The data:
::::::::
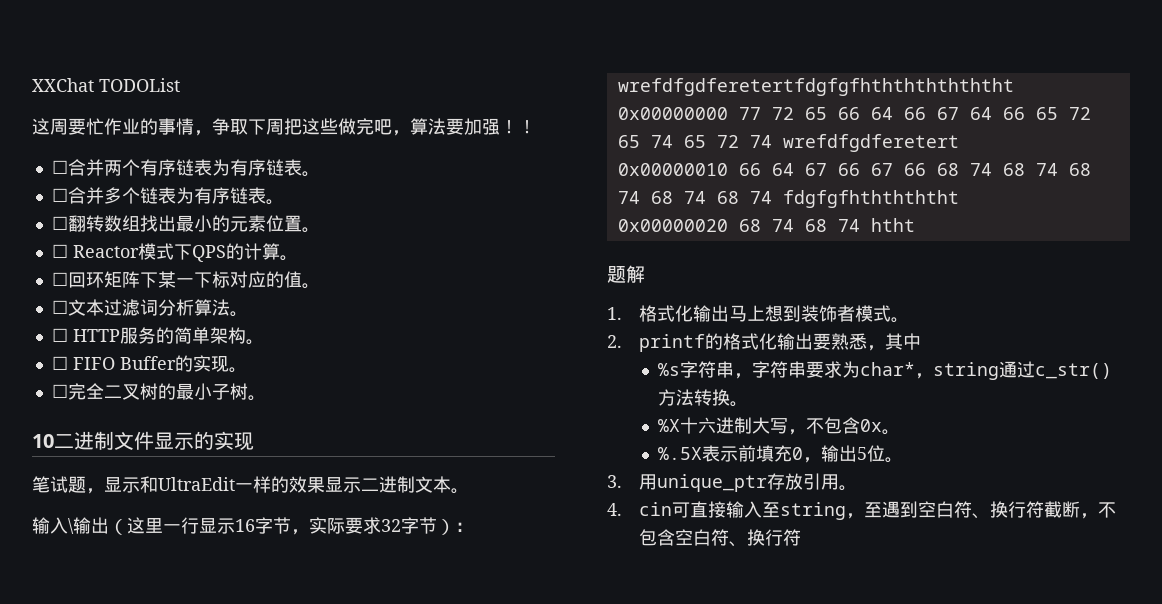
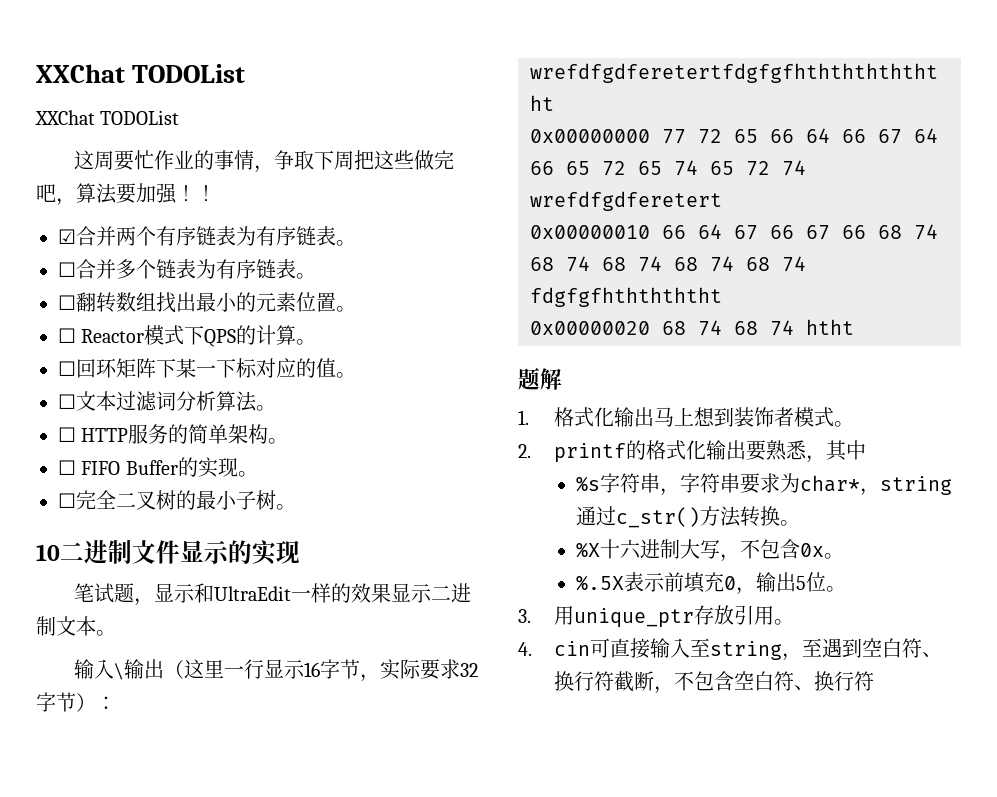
[32,78,180,92] XXChat TODOList -> [36,64,246,83] [35,110,180,125] XXChat TODOList // XXChat TODOList
[51,160,68,174] ☐ -> [58,229,76,244] ☑

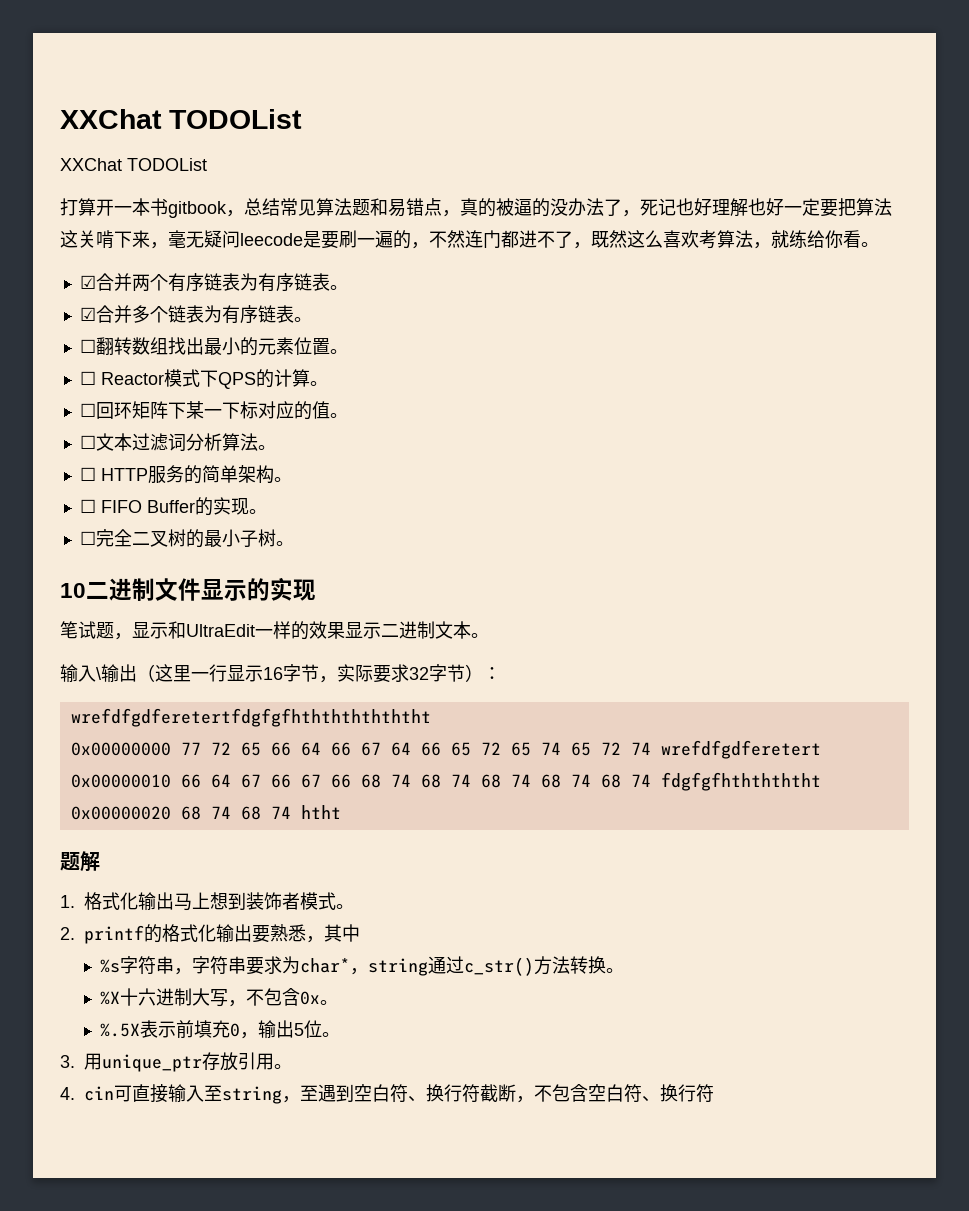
[73,150,454,173] [36,183,216,206] 这周要忙作业的事情，争取下周把这些做完吧，算法要加强！！ -> [60,198,892,218] [60,230,879,249] 打算开一本书gitbook，总结常见算法题和易错点，真的被逼的没办法了，死记也好理解也好一定要把算法这关啃下来，毫无疑问leecode是要刷一遍的，不然连门都进不了，既然这么喜欢考算法，就练给你看。
[58,262,76,277] ☐ -> [79,307,96,321] ☑

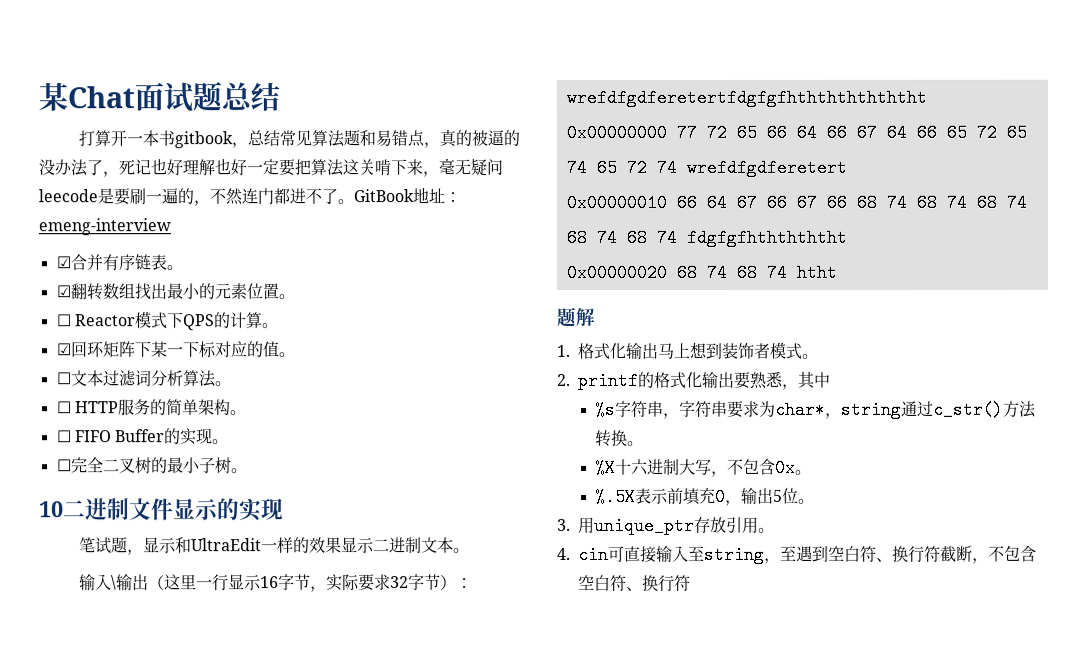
[60,109,302,129] [60,158,207,171] XXChat TODOList // XXChat TODOList -> [38,81,280,113] 某Chat面试题总结
[573,230,879,249] [79,273,258,292] ，既然这么喜欢考算法，就练给你看。 // ☑合并两个有序链表为 -> [337,187,461,205] [38,218,171,236] [55,254,103,271] 。GitBook地址：emeng-interview // ☑合并
[95,305,312,324] [79,339,96,353] 合并多个链表为有序链表。 // ☐ -> (71, 291) none
[79,403,96,417] ☐ -> [56,343,72,356] ☑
::::::::
Directions: Every entry in the listing is to be duplicated precisely, except for its pictures.

Written response:
[32,78,180,92] XXChat TODOList -> [36,64,246,83] [35,110,180,125] XXChat TODOList // XXChat TODOList
[51,160,68,174] ☐ -> [58,229,76,244] ☑

[73,150,454,173] [36,183,216,206] 这周要忙作业的事情，争取下周把这些做完吧，算法要加强！！ -> [60,198,892,218] [60,230,879,249] 打算开一本书gitbook，总结常见算法题和易错点，真的被逼的没办法了，死记也好理解也好一定要把算法这关啃下来，毫无疑问leecode是要刷一遍的，不然连门都进不了，既然这么喜欢考算法，就练给你看。
[58,262,76,277] ☐ -> [79,307,96,321] ☑

[60,109,302,129] [60,158,207,171] XXChat TODOList // XXChat TODOList -> [38,81,280,113] 某Chat面试题总结
[573,230,879,249] [79,273,258,292] ，既然这么喜欢考算法，就练给你看。 // ☑合并两个有序链表为 -> [337,187,461,205] [38,218,171,236] [55,254,103,271] 。GitBook地址：emeng-interview // ☑合并
[95,305,312,324] [79,339,96,353] 合并多个链表为有序链表。 // ☐ -> (71, 291) none
[79,403,96,417] ☐ -> [56,343,72,356] ☑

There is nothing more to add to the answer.